## Directions
From the line with "-> [179,927,336,939] name-test" through the line with "[623,416,672,427] fold-er. ->", inclusive, return each line of the data below exactly and leave the rest out.

Stored data:
★ ★ ★

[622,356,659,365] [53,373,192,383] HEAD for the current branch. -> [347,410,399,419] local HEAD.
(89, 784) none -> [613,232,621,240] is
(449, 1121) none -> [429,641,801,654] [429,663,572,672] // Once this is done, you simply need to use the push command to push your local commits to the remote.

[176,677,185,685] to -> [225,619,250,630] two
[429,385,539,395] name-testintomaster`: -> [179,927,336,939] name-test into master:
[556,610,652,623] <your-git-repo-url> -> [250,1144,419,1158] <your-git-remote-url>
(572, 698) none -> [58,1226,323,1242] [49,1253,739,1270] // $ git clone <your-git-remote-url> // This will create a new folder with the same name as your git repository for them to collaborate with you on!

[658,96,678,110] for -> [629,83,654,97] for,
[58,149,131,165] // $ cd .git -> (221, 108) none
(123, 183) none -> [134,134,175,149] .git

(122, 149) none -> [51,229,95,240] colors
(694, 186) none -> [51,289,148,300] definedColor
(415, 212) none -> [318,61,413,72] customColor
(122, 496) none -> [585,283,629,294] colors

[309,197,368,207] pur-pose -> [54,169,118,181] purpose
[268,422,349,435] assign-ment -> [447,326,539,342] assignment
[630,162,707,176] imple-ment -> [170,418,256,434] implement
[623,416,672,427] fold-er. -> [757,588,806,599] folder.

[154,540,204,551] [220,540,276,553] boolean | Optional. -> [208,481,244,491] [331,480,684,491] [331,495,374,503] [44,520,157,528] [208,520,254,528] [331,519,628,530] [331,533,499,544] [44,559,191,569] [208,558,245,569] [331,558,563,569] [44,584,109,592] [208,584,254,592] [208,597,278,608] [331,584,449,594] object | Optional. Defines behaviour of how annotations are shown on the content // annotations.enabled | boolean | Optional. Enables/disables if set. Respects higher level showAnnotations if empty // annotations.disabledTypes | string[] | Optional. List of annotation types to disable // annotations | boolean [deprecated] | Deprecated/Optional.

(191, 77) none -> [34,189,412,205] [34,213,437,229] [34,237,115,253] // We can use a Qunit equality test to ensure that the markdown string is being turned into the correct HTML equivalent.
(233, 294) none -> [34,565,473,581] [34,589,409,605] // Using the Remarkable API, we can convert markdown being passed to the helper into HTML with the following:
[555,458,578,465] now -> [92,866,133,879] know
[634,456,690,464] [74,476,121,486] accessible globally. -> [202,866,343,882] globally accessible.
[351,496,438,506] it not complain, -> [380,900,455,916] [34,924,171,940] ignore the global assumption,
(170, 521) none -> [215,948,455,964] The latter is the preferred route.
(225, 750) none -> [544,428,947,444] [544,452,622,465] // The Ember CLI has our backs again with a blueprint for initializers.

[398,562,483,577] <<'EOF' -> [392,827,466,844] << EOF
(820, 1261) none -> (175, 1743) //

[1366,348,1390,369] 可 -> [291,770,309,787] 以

★ ★ ★

## Written response
[429,385,539,395] name-testintomaster`: -> [179,927,336,939] name-test into master:
[556,610,652,623] <your-git-repo-url> -> [250,1144,419,1158] <your-git-remote-url>
(572, 698) none -> [58,1226,323,1242] [49,1253,739,1270] // $ git clone <your-git-remote-url> // This will create a new folder with the same name as your git repository for them to collaborate with you on!

[658,96,678,110] for -> [629,83,654,97] for,
[58,149,131,165] // $ cd .git -> (221, 108) none
(123, 183) none -> [134,134,175,149] .git

(122, 149) none -> [51,229,95,240] colors
(694, 186) none -> [51,289,148,300] definedColor
(415, 212) none -> [318,61,413,72] customColor
(122, 496) none -> [585,283,629,294] colors

[309,197,368,207] pur-pose -> [54,169,118,181] purpose
[268,422,349,435] assign-ment -> [447,326,539,342] assignment
[630,162,707,176] imple-ment -> [170,418,256,434] implement
[623,416,672,427] fold-er. -> [757,588,806,599] folder.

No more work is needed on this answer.